Además (pienso ahora), voy a tener que optar ––con todo el desgaste mental y emocional que conlleva esto––, cuál va a ser mi especialización médica. Es una lástima que el destino no conspire a mi favor en este sólo aspecto, que, por alguna razón, considero de relativa importancia. Si yo supiera, al menos (¡ah, si supiera!), si tuviera la certeza indubitable de que todos los Escribanos Públicos Nacionales terminarían siendo, eventualmente, mis pacientes, sin dudas, sin el más mínimo grado de duda, optaría por la proctología.  

TÁNTALO



...––Es esa ansiedad extraña de haber perdido un verso con el que soñamos y sentir que ese verso era el mejor… ¿Se entiende?
...––Me temo que no muy bien.
...––¿Escuchó alguna vez eso de: “Ten cuidado con lo que desees”?
...––Sí. Es una frase muy extraña, no?
...––Por supuesto… Más que extraña es estúpida… O para estúpidos, mejor dicho. Uno tiene que tener cuidado con lo que desea, pero por la razón opuesta; porque lo que uno realmente quiere es lo único que no va a conseguir…
...––Entiendo, entiendo… Recuerdo una frase terrible. No me acuerdo dónde la leí. Hasta es posible que la haya escrito yo: “Esas cosas que se vuelven imposibles cuando uno descubre que las desea.”
...Un brillo extraño en los ojos del otro.
...––Exacto… ¿Le quedó uno de esos cigarrillos?
...––No. Este era el último.

sábado, 14 de julio de 2012

LAS CUITAS DEL (NO TAN) JOVEN EZEQUIEL



“¿Por qué no escribir una novela?” Se dijo Ezequiel. “Lo único que hace falta es inteligencia y paciencia. Yo tengo lo primero y mucho tiempo, demasiado, lo que es un gran sustituto de la paciencia. Pero ¿sobre qué? No, ese es el error; después de Joyce y Proust, la pregunta ya no es ‘¿sobre qué?’, sino ‘¿cómo?’. En primer lugar, el hombre moderno ya no tolera al novelista demiurgo, a esa voz única y todopoderosa que nos guía, dándonos todo lo que necesitamos saber para que su vasto plan funcione. No, eso no... si algo tiene que evitar la novela moderna es eso, el novelista padre, el novelista Dios, el que nunca nos miente, el que nunca nos oculta nada, si no es por nuestro bien, si no es para que su universo tenga una finalidad. El novelista debe estar perdido al igual que el lector y, parafraseando a Wilde, quien quiera dar una salida al laberinto, que lo haga bajo su propio riesgo.

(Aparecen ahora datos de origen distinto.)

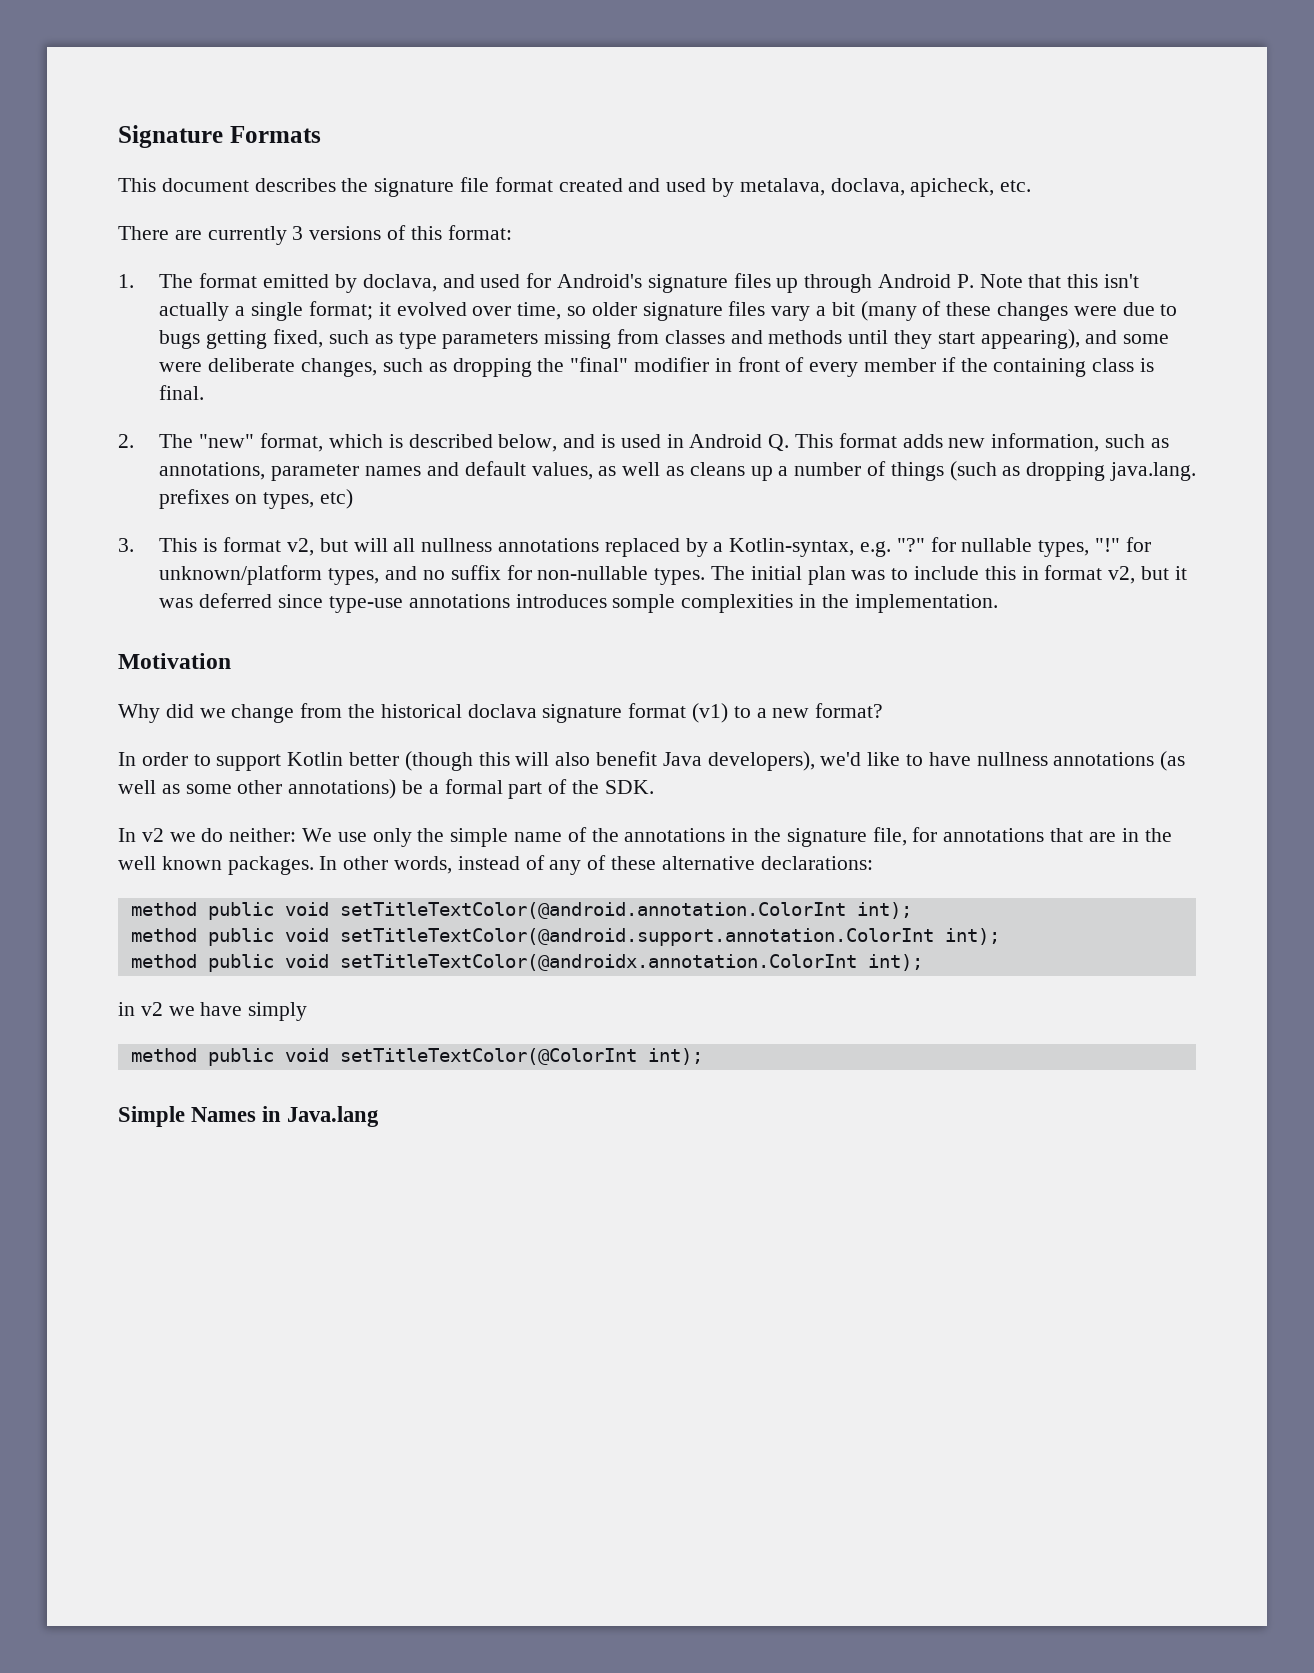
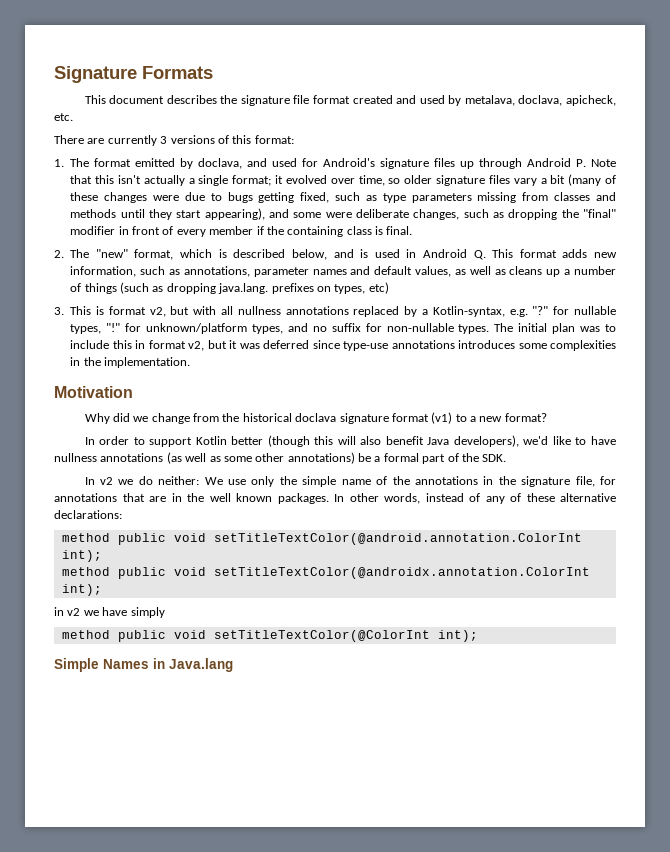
[353,538,388,552] will -> [193,306,217,315] with
[612,594,676,613] somple -> [518,343,547,349] some
[130,928,1000,946] // method public void setTitleTextColor(@android.support.annotation.ColorInt int); -> (102, 556) none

El novelista debe ser, también, un ser contingente, alguien que busca también su sentido, su razón primera y que, para que esta nueva novela funcione, debería negarse a convertirse en un filósofo, debería saber detenerse a tiempo. No se trata solamente de un lector activo, sino también de un lector existencialmente adulto, de uno que asuma valientemente la inutilidad del arte, el caos de la novela que lee. Que asuma a la novela como un barco a la deriva, en medio de una tormenta incontenible, sin esperar que esta amaine, sin esperar salvación alguna, porque eso es el mundo. 
“Durante siglos hemos buscado en el arte el consuelo a ese sinsentido. Luego, la vanguardia, jugó con la idea de expresarlo, pero lo hizo con cobardía, jugando a que todo era una simple broma, porque no se asumía como arte, sino como un no-arte. El nuevo novelista debe asumirse como artista y como hombre, pero nunca como un mesías; nunca como el guía que conoce las respuestas y que nos tranquiliza, asegurándonos que todo va a salir bien. Al contrario, debería ser capaz de convencernos, desde la primera página, de que nada va a salir bien. Debe detenerse a cada instante a preguntarle a sus personajes, a la literatura misma (al propio lector, de ser posible), hacia dónde ir, cuál es el precio de haber llegado a donde llegamos. 
“Imagino una novela imposible, sin personajes, sin argumento, tan sólo un autor; un autor preguntándose cómo se escribe una novela; no respondiéndolo, como Unamuno, sino preguntándoselo, preguntándoselo desesperadamente. 
“Así tendría que escribir. 
“¿Habré empezado ya?”

viernes, 13 de julio de 2012

DER WORT




...En alemán hay palabras para todo. ¿Habrá alguna para referirse a un sueño terrible que no deja de ser irónico? Me vendría bien para definir los últimos quince años de mi vida.